Ночевали мы в сторожке. А утром после обедни меня поразил торжественный крестный ход. Шли около километра по селу, по полю, шли к развалинам древнего монастыря, которого и следа-то не осталось, лишь кое-где среди поля виднелись глыбы камня и кирпича. Тут под спудом находился гроб святого Саввы Стромынского, которого здесь почитали. К нему и шел на молебен народ. Шли с иконами, с хоругвями, с пением. Духовенство все в блестящих рясах, народ разодетый в пестрые платки и яркие платья. Солнце палило, а мы все шли, шли… Дороги в ямках, в кочках, в лужах, но людям нипочем: идут бодро, стараются не только приложиться к чтимой иконе, но и «нырнуть» под нее. Для меня все это было ново и непонятно. Молитва для меня была — беседа с Богом один на один, в тишине, смиренно сосредоточившись, а тут — шум, толкотня, потом застолье с водкой, вином и . шутками… Разве это угодно Господу? Свершилась святая Его воля. Вскоре приход в Стромыни был закрыт лет на сорок, но храм не был разграблен и снова открыт в 1992 году.
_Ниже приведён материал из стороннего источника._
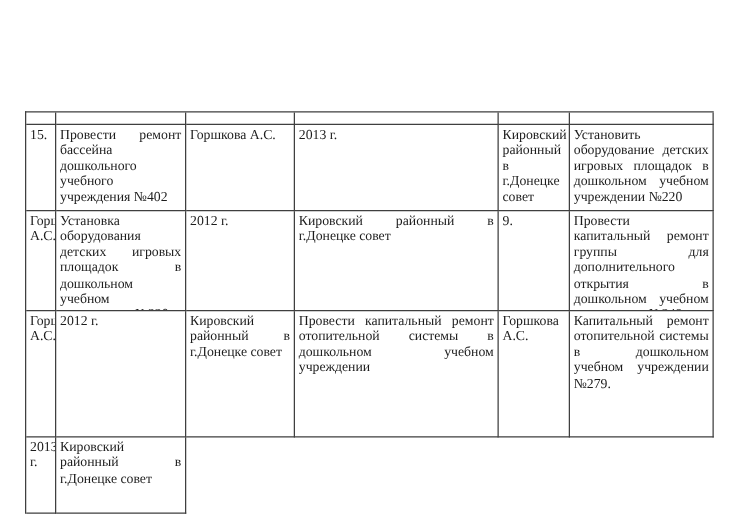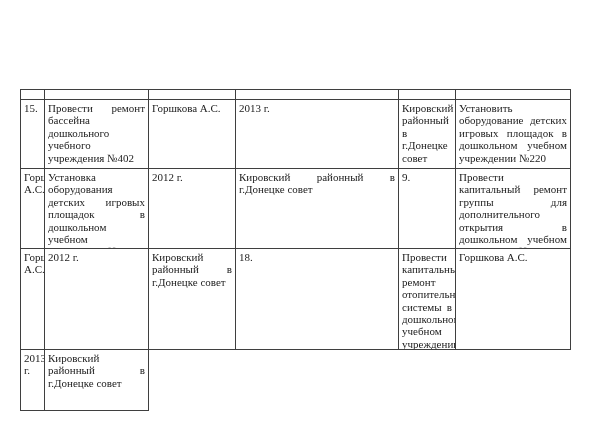--- a/index.html
+++ b/index.html
@@ -72,7 +72,6 @@
     <div class="cell">2012 г.</div>
     <div class="cell just">Кировский районный в г.Донецке совет</div>
 
-    <div class="cell num">18.</div>
     <div class="cell just">Провести капитальный ремонт отопительной системы в дошкольном учебном учреждении</div>
     <div class="cell">Горшкова А.С.</div>
     <div class="cell">2013 г.</div>

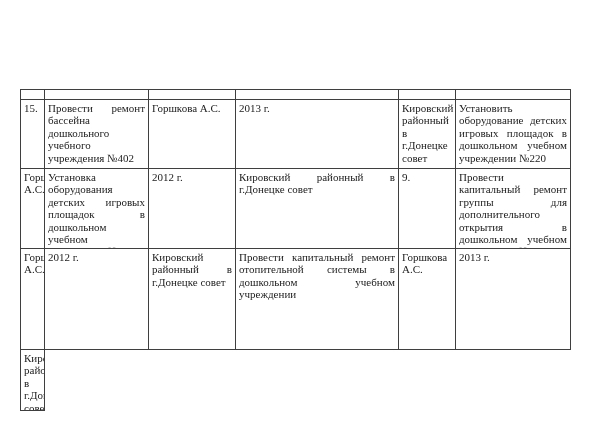--- a/index.html
+++ b/index.html
@@ -74,6 +74,7 @@
 
     <div class="cell just">Провести капитальный ремонт отопительной системы в дошкольном учебном учреждении</div>
     <div class="cell">Горшкова А.С.</div>
+    <div class="cell just">Капитальный ремонт отопительной системы в дошкольном учебном учреждении №279.</div>
     <div class="cell">2013 г.</div>
     <div class="cell just">Кировский районный в г.Донецке совет</div>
«Там убоятся они страха, где нет его…» (Пс. 13, 5)
В июльскую жаркую пору случилось однажды дьякону и священнику посетить отдаленное километров на шесть село, где просили отпеть покойника. Там был разрушенный до основания храм, а вокруг этого места — кладбище, где продолжали хоронить. Священником был тогда отец Иоанн, старый, лет восьмидесяти. В годы преследований он работал садовником, видно, потому и уцелел. Подали телегу, собрали облачения, кадило, свечи и уехали. Отпели, захоронили покойника, пошли кушать — на поминки. Народу было много, угощали сытно, пили, вина не жалели. Дьякон стал напоминать разгулявшимся мужикам, что пора бы им подать лошадь с телегой, ведь батюшка старый, устал. «Ладно, дома будете», — был ответ. Наконец распрощались, сели и поехали. Возчик был сильно пьян и весел. Лошадка бежит, парень поет… У леса дорога расходится, парень дергает вожжи — лошадь сворачивает в сторону.
— Эй, паренек, нам надо прямо!
— Нет, батя, я дорогу знаю, направо путь ближе, — и опять горланит песню.
Въехали в лес, стало темнеть. Парень петь перестал, покачивается, повесил голову. Дьякон говорит:
— Дай мне вожжи, а сам отдохни.
— Нет, не дам. Я взялся довезти вас до Гребнева и довезу.
— Да ведь ты не туда нас везешь, — говорит дьякон, который вырос в этих местах и знает окрестности, как свои пять пальцев. Но мужик упрям, заехал в такие дебри, где уж и дорога теряется.
— Слушай, ты заплутался!
— Сам заплутался, сам и выеду, чуть правее возьму, и вернемся на правильный путь.
Парень повернул в сторону. Метров через шесть телега уперлась оглоблями в мелкий ельник и встала. Напрасно парень понукал лошадь, идти ей было некуда — кругом тьма и непролазная чаща. Тут отец Иоанн схитрил:
— Я пройдусь малость, дорогу поищу.
— Нет, Вы не уходите, — сказал возчик. — Я Вас и Ваши вещи сам до дому Вам довезу, я не пьян, вещи не отдам, — и улегся на мягкий узел.
Дьякон спорить не стал. Прошло минут пять, отец Иоанн не возвращался.
— Не заблудился бы старик, надо его поискать, — сказал Володя и соскочил с телеги.
Возчик молчал и похрапывал. Дьякон вскоре догнал отца Иоанна, и они вышли на верную дорогу. «Дойдем пешком», — решили они. Ночь была теплая, тихая, большая луна вышла из-за тучки и озарила окрестность. Батюшки шли тихо, отец Иоанн держался за дьякона и опирался на свой высокий посох. Их темные рясы вместе с вещами остались в телеге, батюшки шли налегке в одних белых подрясниках. Наконец показалась светлая колокольня храма, золотой крест сиял над куполом. Тропинка вела через кладбище в гору. Тут отец Иоанн совсем выбился из сил:
— Хоть бы посидеть да отдохнуть, а кругом роса на траве, белый подрясник жалко…
— Ничего, мы найдем лавочку, — ответил дьякон и повел старика за кустарник. Кругом было тихо, часы на колокольне пробили два раза.